There’s a flower pot in my yard that keeps overflowing when it rains. It has no drainage holes and no seeds can grown. And yet despite it being unviable for seeds, green moss is floating and growing on the surface of the water like swampy clouds hovering.

I’m full up this weekend. Every time I breathe, there’s an energy in my lungs, a tickle, a buzzing, a charged warmth. Is that happiness?

We hold up the flash cards in our brains and name emotions like colors. We love labels. I have a feeling. It starts in my chest, a collision against rib bones, a swelling against skin – and then it morphs from there. A buffet during the day where my emotional self gorges like the fat Americans we are. Jealousy with a side of joy. Abandonment with a dollop of strength. So often, I ask myself: what is this feeling and why? And sometimes I know because of the frequency of which it occurs and sometimes it is so tye-dyed with everything else, it blends together, dizzy inside of me and all I know is I feel. Sometimes, my nerves are so close to the edge of my skin that a feather feels like a brush of needles.

It’s untrained and wild and swampy. I’m trying to be better about how the images escape my fingers. Sometimes, there’s a disconnect. Lost in translation. I’m trying to be more precise in how I say what I see inside of me. The first step is always awareness.

I went out on Friday night with C. And knowing her has changed me. I think about how I was before I moved here, so compartmentalized, so afraid of letting poetry into the light, of exposing that forested part of myself. No one ever saw it. They saw what became of it – the poem itself, but not the me that was hiding behind it. I was in the middle, deep in the middle of my own forest.

C is one of the first people I’ve shared bones with. She has seen, loved and known both sides of me. The internal side that I never showed anyone, the raw, terrified, moonlit writing side; and the external side that goes to the grocery store and clomps around on the computer everyday and sometimes doesn’t say hello to strangers and gets embarrassed and so full of joy when beautiful blond babies stare and smile and can’t stop staring at me.

And when I told her that on Friday, she said, “I love all sides of you.” And I said, “That’s what I mean.”

And that’s not to say that I have not been loved for being myself. And that’s not to say that having that part of me uncovered didn’t scare the shit out of me and make me want to crawl back into the earth, in the dark. But it helps to know that that part can, is and will be loved by those I allow inside.

I have been loved so well by my family and my boyfriend and my friends and my Tula cat. I have been so loved by people that thinking about it now makes my eyes swell. But no one had really ever asked to see the other side. No one pushed me to open it. And maybe more importantly, I hadn’t found anyone in the flesh who understood a writer’s alter, truer self better than she.

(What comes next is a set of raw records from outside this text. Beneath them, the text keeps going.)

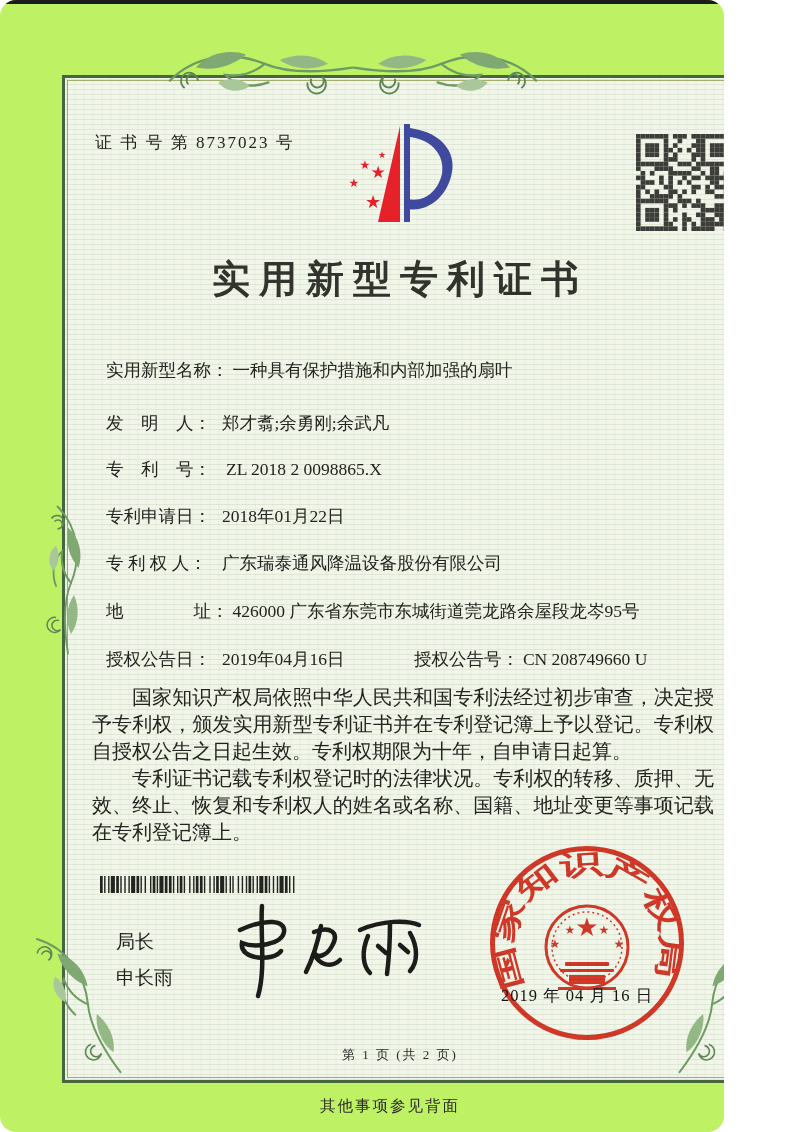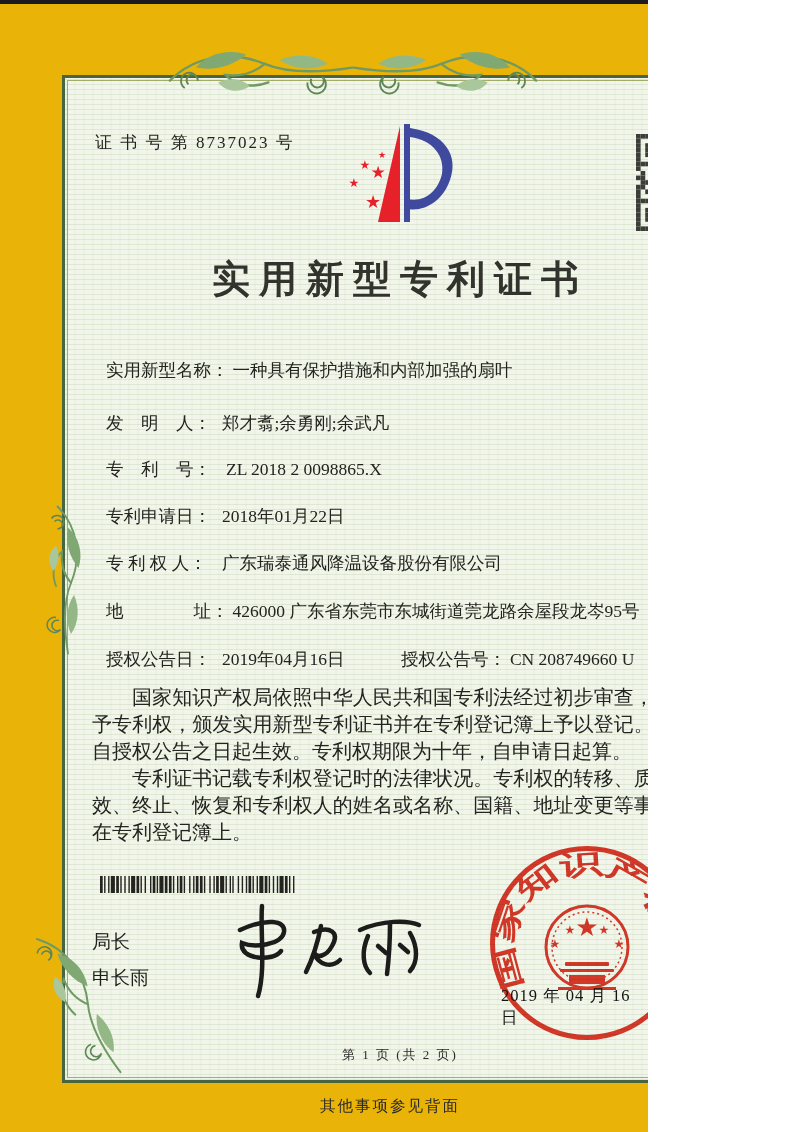--- a/index.html
+++ b/index.html
@@ -3,8 +3,8 @@
 <meta charset="utf-8">
 <style>
   html,body{margin:0;padding:0;background:#ffffff;}
-  .page{position:relative;width:648px;height:1132px;background:#eab308;overflow:hidden;
-        font-family:"Liberation Serif", serif;color:#2b2b28;}
+  .page{position:relative;width:724px;height:1132px;background:#bef264;overflow:hidden;
+        font-family:"Liberation Serif", serif;color:#2b2b28;border-radius:16px;}
   .scan-edge{position:absolute;left:0;top:0;width:800px;height:4px;background:#1c1c1e;}
   
   .frame{position:absolute;left:62px;top:75px;width:686px;height:1002px;

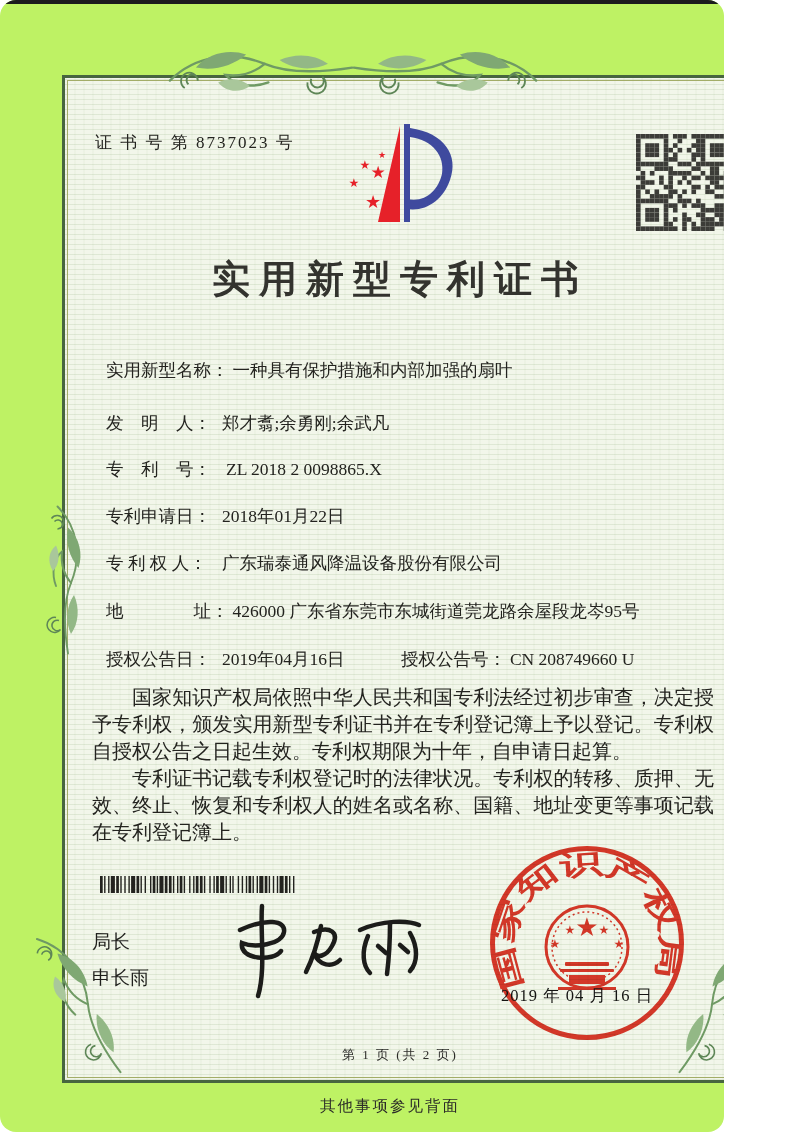--- a/index.html
+++ b/index.html
@@ -28,7 +28,7 @@
   .row{position:absolute;left:106px;font-size:17.5px;white-space:nowrap;color:#23231f;}
   .row .lbl{display:inline-block;min-width:112px;}
   .row .val{margin-left:4px;}
-  .row2pair .pair2{margin-left:52px;}
+  .row2pair .pair2{margin-left:65px;}
   
   .paras{position:absolute;left:92px;top:684px;width:622px;font-size:20px;line-height:27px;
          text-align:justify;color:#23231f;}

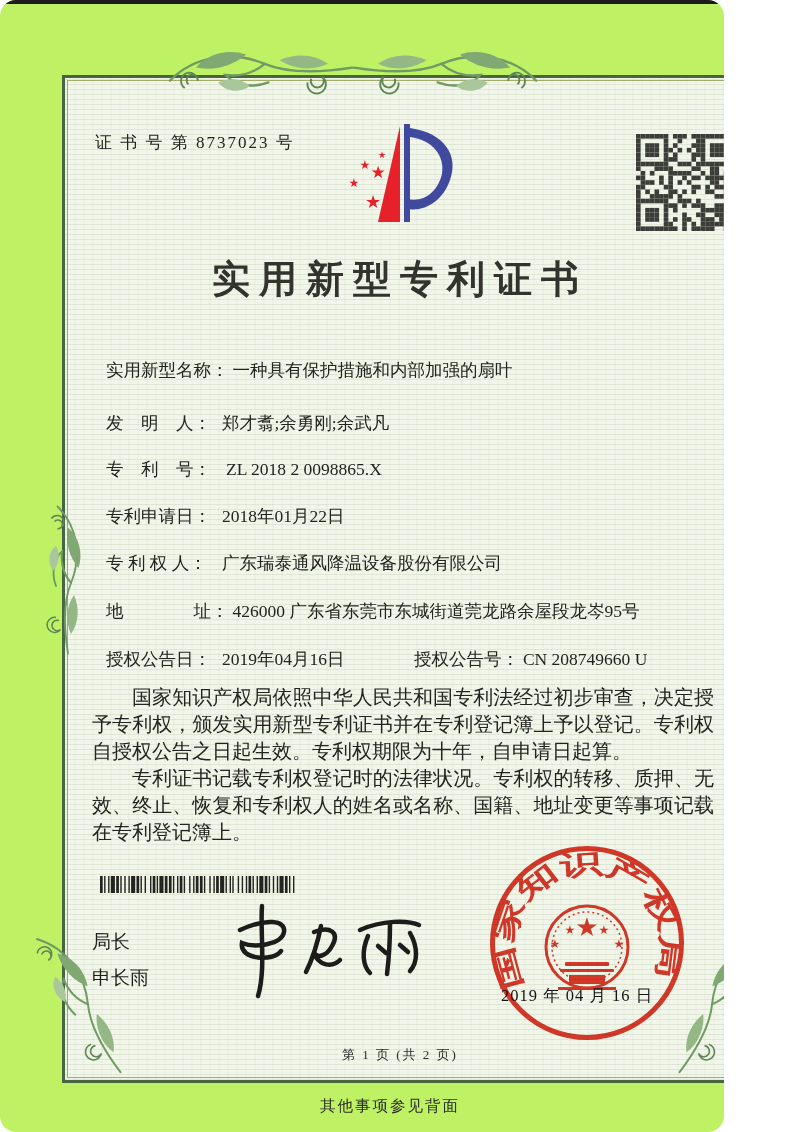--- a/index.html
+++ b/index.html
@@ -35,7 +35,7 @@
   .paras p{margin:0;text-indent:2em;}
   
   .barcode{position:absolute;left:100px;top:876px;width:197px;height:17px;}
-  .director{position:absolute;left:92px;top:932px;font-family:"Liberation Sans",sans-serif;
+  .director{position:absolute;left:116px;top:932px;font-family:"Liberation Sans",sans-serif;
             font-size:19px;font-weight:500;color:#1f1f1c;line-height:1;}
   .director .nm{margin-top:17px;}
   .sig{position:absolute;left:218px;top:900px;width:205px;height:100px;}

Many of you who read here only know me by that self. When I’m writing here, I am the self in the forest and thick with it. Some of you who read here have known my walking self, the voice, the face, the laugh, the body. Some of you have known a mixture of both. And I’ve felt slowly for a while now, those two bodies of mine converging. And what an amazing realization that is – to not be fearful of a really beautiful part of myself. And to not be afraid to dip my toes into the light of it.

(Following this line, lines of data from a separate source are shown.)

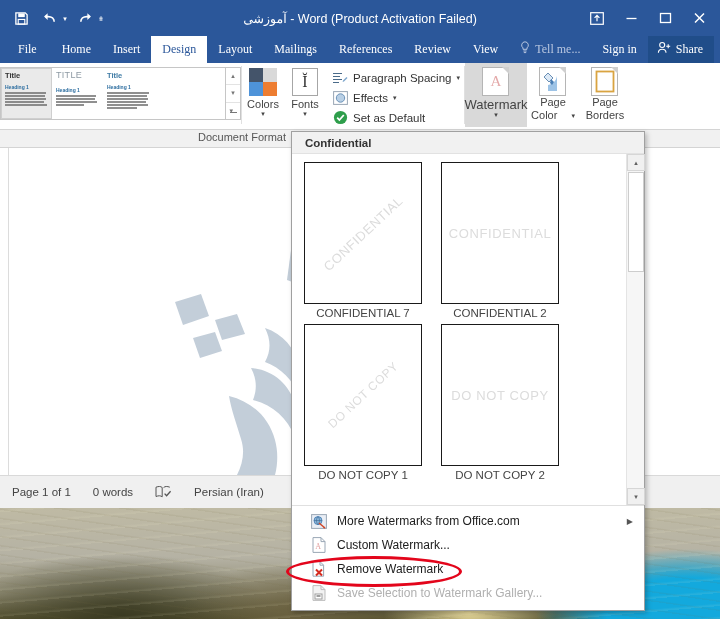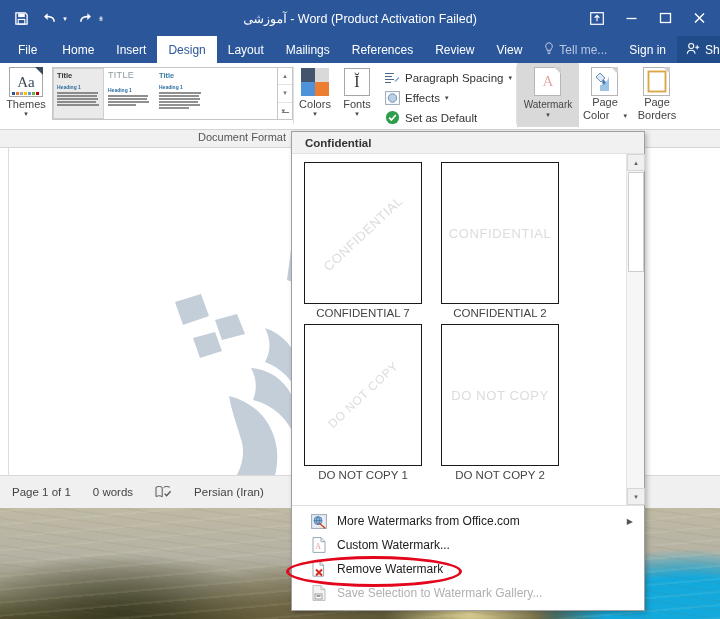--- a/index.html
+++ b/index.html
@@ -87,6 +87,7 @@
     background: #2b579a;
     display: flex; align-items: stretch;
     font-size: 12px;
+    font-family: Liberation Serif, serif;
   }
   .tab {
     padding: 0 11px;

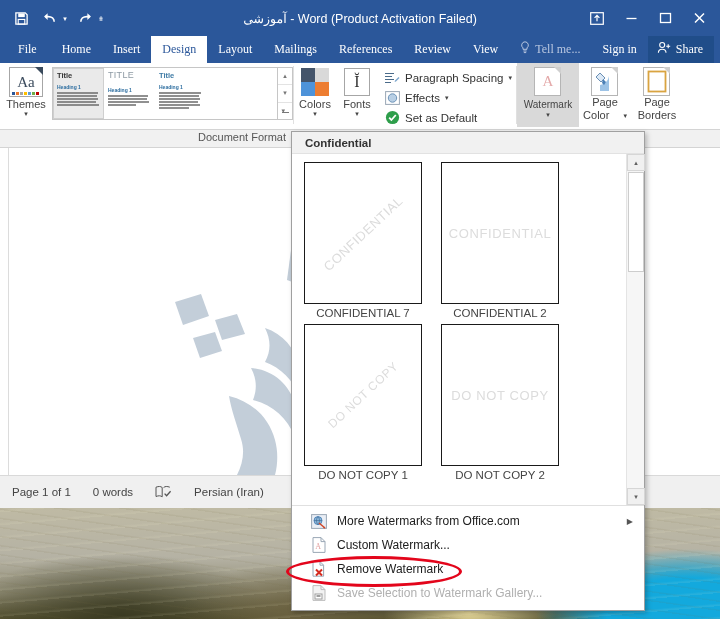--- a/index.html
+++ b/index.html
@@ -420,22 +420,6 @@
 
   <div id="ribbon">
 
-    <div class="rgroup" id="themes-group">
-      <div id="themes-icon">
-        <span style="font-family:'Liberation Serif',serif;">Aa</span>
-        <span class="themes-swatches">
-          <i style="background:#2b579a"></i>
-            <i style="background:#e8762c"></i>
-            <i style="background:#a5a5a5"></i>
-            <i style="background:#ffc000"></i>
-            <i style="background:#5b9bd5"></i>
-            <i style="background:#70ad47"></i>
-            <i style="background:#c00000"></i>
-        </span>
-      </div>
-      <div id="themes-label">Themes</div>
-      <div id="themes-caret">▾</div>
-    </div>
 
     <div class="rgroup" id="gallery-group">
       <div id="theme-gallery">

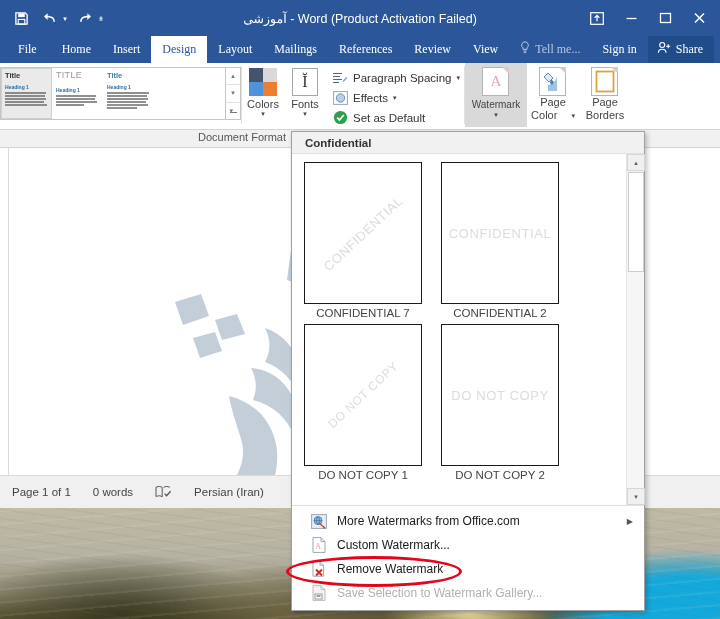--- a/index.html
+++ b/index.html
@@ -525,7 +525,7 @@
       <div class="sheet">
         <span style="font-family:'Liberation Serif',serif;font-size:15px;color:#e4a9a9;">A</span>
       </div>
-      <div class="l1" style="font-size:10px;color:#444;line-height:13px;margin-top:2px">Watermark</div>
+      <div class="l1" style="font-size:13px;color:#444;line-height:13px;margin-top:2px">Watermark</div>
       <div style="font-size:7px;color:#444;line-height:8px">▾</div>
     </div>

It only takes one time  for someone to see something in you. And they’ll see it forever. And they come back again and again and keep knocking lightly until you open the door just a crack. These worlds we keep locked away for no one to see are unkempt. Clothes shoved into a corner. Journals strewn on the floor. Old dishes, mugs, forks – our spit and our life drying onto each metal prong. The curtains opening in the light kicks up dust like exploding cosmos. It’s hard to let someone else see how we live inside – especially a room plastered with so much insecurity. I’ve tidied it a bit, tried to keep the dogs in check and more sociable when there’s a knock on the door. But otherwise, I haven’t changed a damn thing about what it looks like. It’s not a need to change myself, to keep up appearances for those outside, it’s an acceptance. It’s letting someone else sit in the room of you, letting them look at your walls and your disheveled carpets, your socks and your small pieces of nails you didn’t bother to clean off the floor. It’s called being comfortable in your skin, your body, your home.

As individuals it’s up to us to do the work. And now that the different parts of me are beginning to converge, I wonder who else I’ll let in. People who already love me, people who may have wanted to love the other side, but I refused to open the door to. But sometimes it all starts with a friend whose bones are made from the same weave as your own. A heart of my heart. And sometimes my arm is her arm, my side her side, my chest her chest. And sometimes we are roots fighting over the same nourishment and soil. And sometimes when she trips (literally) on a curb, I laugh. And when I help her up, she laughs too, even though she’s hobbling and can’t walk, even though there’s blood drops shining through her white pants like small red coins keeping count of the life and memories we hold like pennies inside of us.